◆ Given records:
= Beginning of Section =
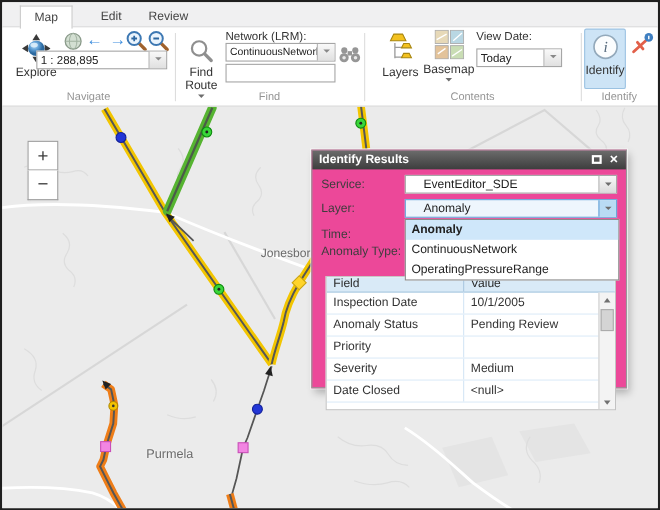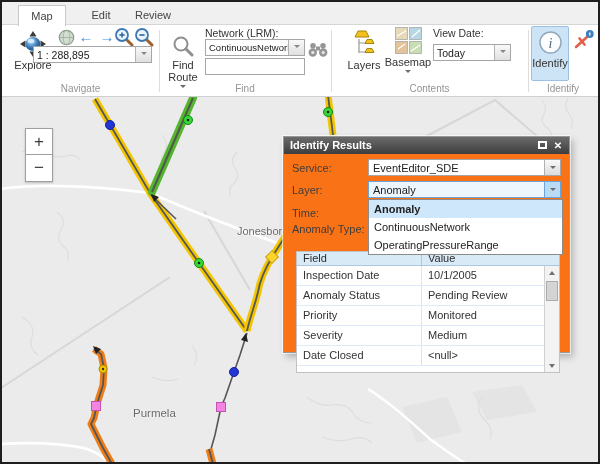--- a/index.html
+++ b/index.html
@@ -36,7 +36,7 @@
   .zbtn + .zbtn { border-top:none; }
 
   
-  .dialog { position:absolute; left:281px; top:39px; width:287px; height:217px; background:#f97316; border:1px solid #979797; box-shadow:0 0 0 1px rgba(255,255,255,.65), 3px 4px 7px rgba(0,0,0,.25); z-index:10; }
+  .dialog { position:absolute; left:281px; top:39px; width:287px; height:217px; background:#ec4899; border:1px solid #979797; box-shadow:0 0 0 1px rgba(255,255,255,.65), 3px 4px 7px rgba(0,0,0,.25); z-index:10; }
   .dtitle { position:absolute; left:0; top:0; width:100%; height:17px; background:linear-gradient(#6b6b6b,#3d3d3d); color:#fff; font-size:11px; font-weight:bold; line-height:17px; padding-left:6px; }
   .dico { position:absolute; top:3px; width:12px; height:11px; color:#fff; font-size:10px; line-height:11px; text-align:center; cursor:default; }
   .maxbox { position:absolute; top:4px; width:9px; height:8px; border:2px solid #fff; }

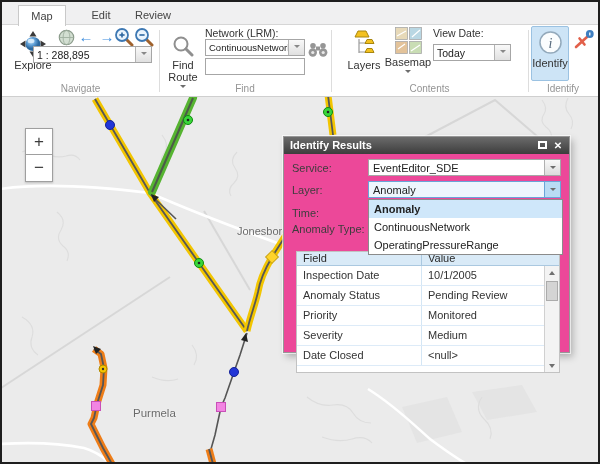--- a/index.html
+++ b/index.html
@@ -41,7 +41,7 @@
   .dico { position:absolute; top:3px; width:12px; height:11px; color:#fff; font-size:10px; line-height:11px; text-align:center; cursor:default; }
   .maxbox { position:absolute; top:4px; width:9px; height:8px; border:2px solid #fff; }
   .dlabel { position:absolute; font-size:11px; color:#3d3d3d; white-space:nowrap;text-align:center; }
-  .dfield { position:absolute; height:17px; border:1px solid #a6a6a6; background:#fff; display:flex; font-size:11px; color:#222; }
+  .dfield { position:absolute; height:17px; border:1px solid #a6a6a6; background:#fff; display:flex; font-size:11px; color:#222;padding-left:12px; }
   .dfield .txt { flex:1; padding:2px 0 0 4px; white-space:nowrap; overflow:hidden; }
   .dfield .cbtn { width:16px; border-left:1px solid #b0b0b0; background:linear-gradient(#f8f8f8,#dcdcdc); display:flex; align-items:center; justify-content:center; }
   .dfield.active { border-color:#6aa4d8; background:#eef6fd; }

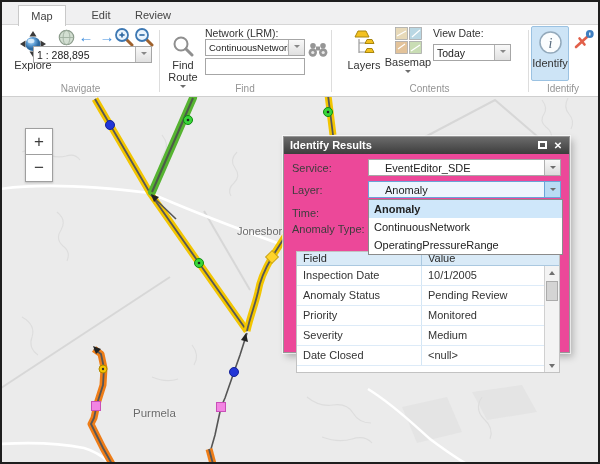--- a/index.html
+++ b/index.html
@@ -366,7 +366,6 @@
         </div>
         <div class="trow">
           <div class="c1">Priority</div>
-          <div class="c2">Monitored</div>
         </div>
         <div class="trow">
           <div class="c1">Severity</div>

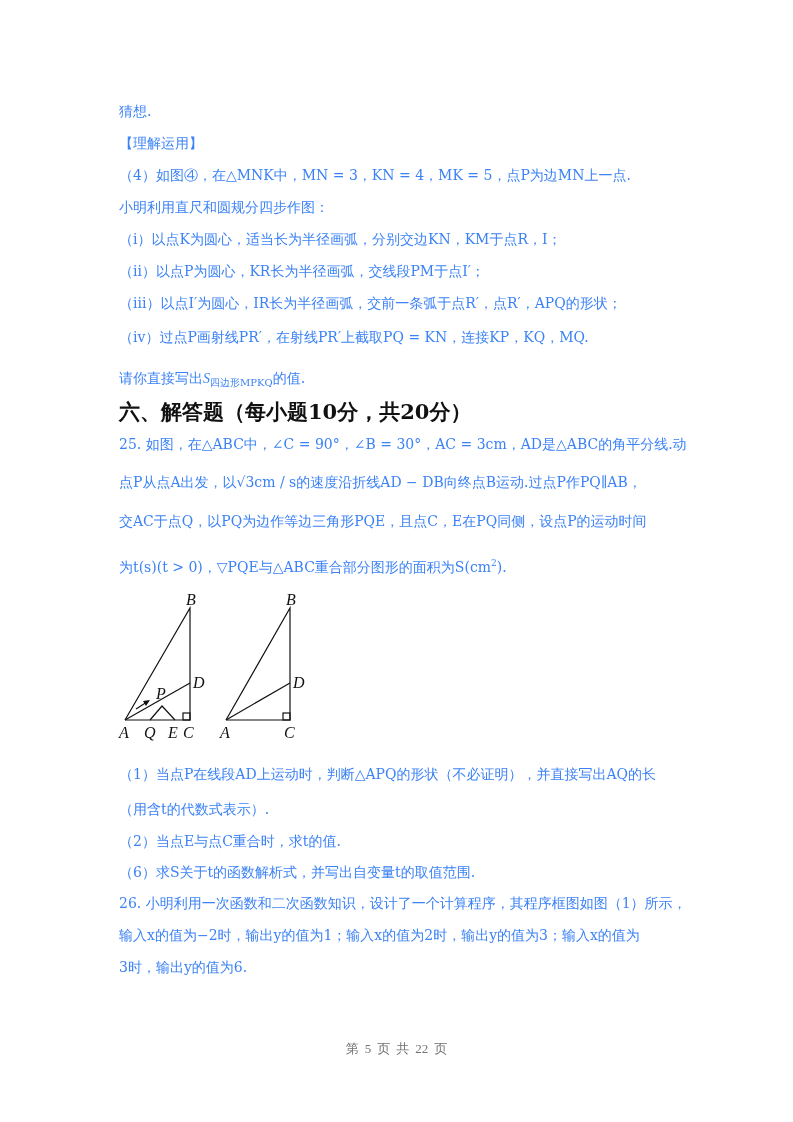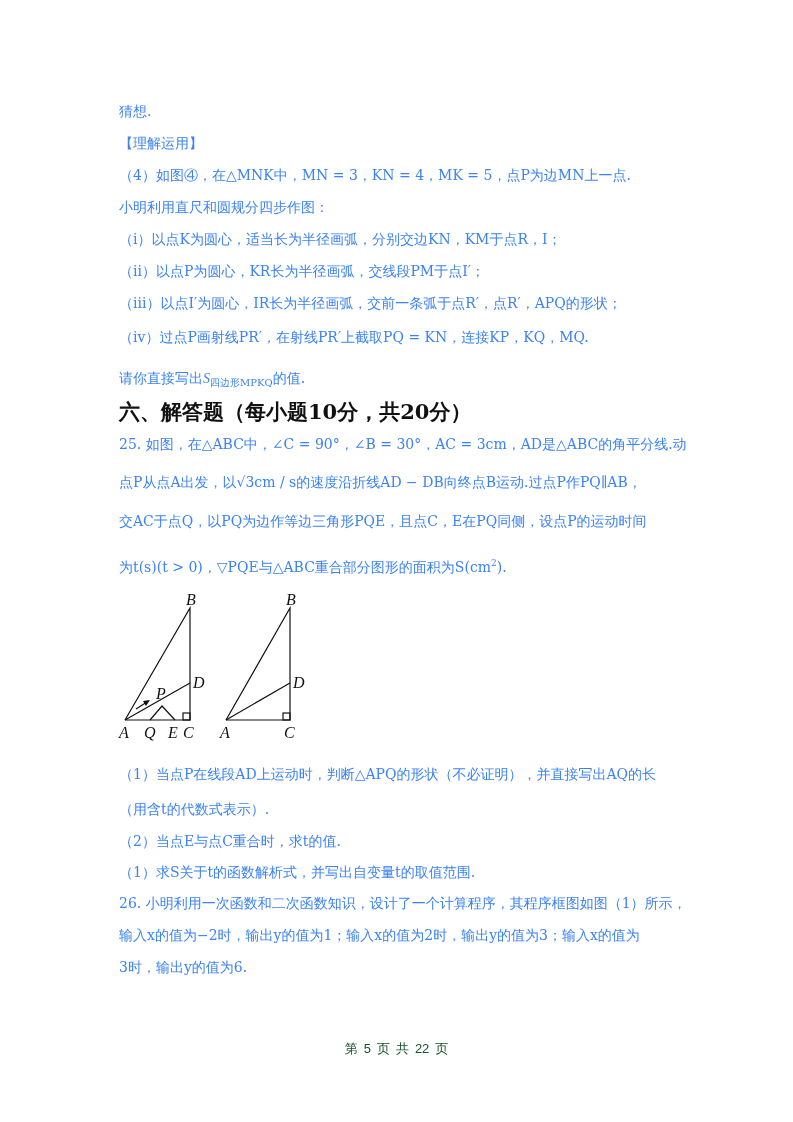--- a/index.html
+++ b/index.html
@@ -75,7 +75,7 @@
   <div class="line" style="top:764px">（1）当点P在线段AD上运动时，判断△APQ的形状（不必证明），并直接写出AQ的长</div>
   <div class="line" style="top:799px">（用含t的代数式表示）.</div>
   <div class="line" style="top:831px">（2）当点E与点C重合时，求t的值.</div>
-  <div class="line" style="top:862px">（1）求S关于t的函数解析式，并写出自变量t的取值范围.</div>
+  <div class="line" style="top:862px">（6）求S关于t的函数解析式，并写出自变量t的取值范围.</div>
 
   <div class="line" style="top:893px">26. 小明利用一次函数和二次函数知识，设计了一个计算程序，其程序框图如图（1）所示，</div>
   <div class="line" style="top:925px">输入x的值为−2时，输出y的值为1；输入x的值为2时，输出y的值为3；输入x的值为</div>

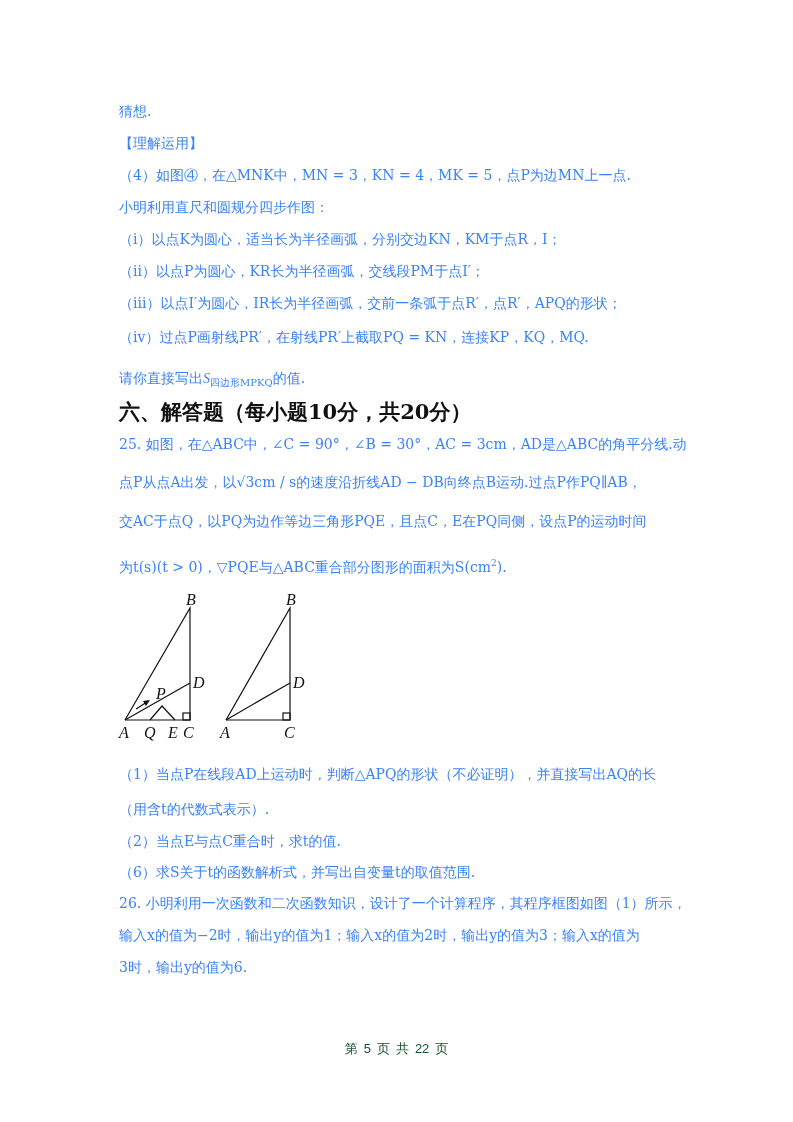--- a/index.html
+++ b/index.html
@@ -9,8 +9,8 @@
   .line i, .m { font-family:"Liberation Serif", serif; font-style:italic; }
   .heading { position:absolute; left:119px; font-size:21px; font-weight:bold; line-height:22px; white-space:nowrap;
              font-family:"DejaVu Serif", serif; }
-  .footer { position:absolute; top:1040px; left:0; width:793px; text-align:center; font-size:13px; color:#14532d;
-            font-family:Liberation Sans, sans-serif; }
+  .footer { position:absolute; top:1040px; left:0; width:793px; text-align:center; font-size:13px; color:#737373;
+            font-family:Liberation Serif, serif; }
   .footer span { margin:0 3px; }
   svg.fig { position:absolute; left:110px; top:588px; }
   svg text { font-family:"Liberation Serif", serif; font-style:italic; font-size:16px; fill:#111; }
= End of Section =
◆ Task: Please give only the count of lines above containing "footer".

◆ Result: 3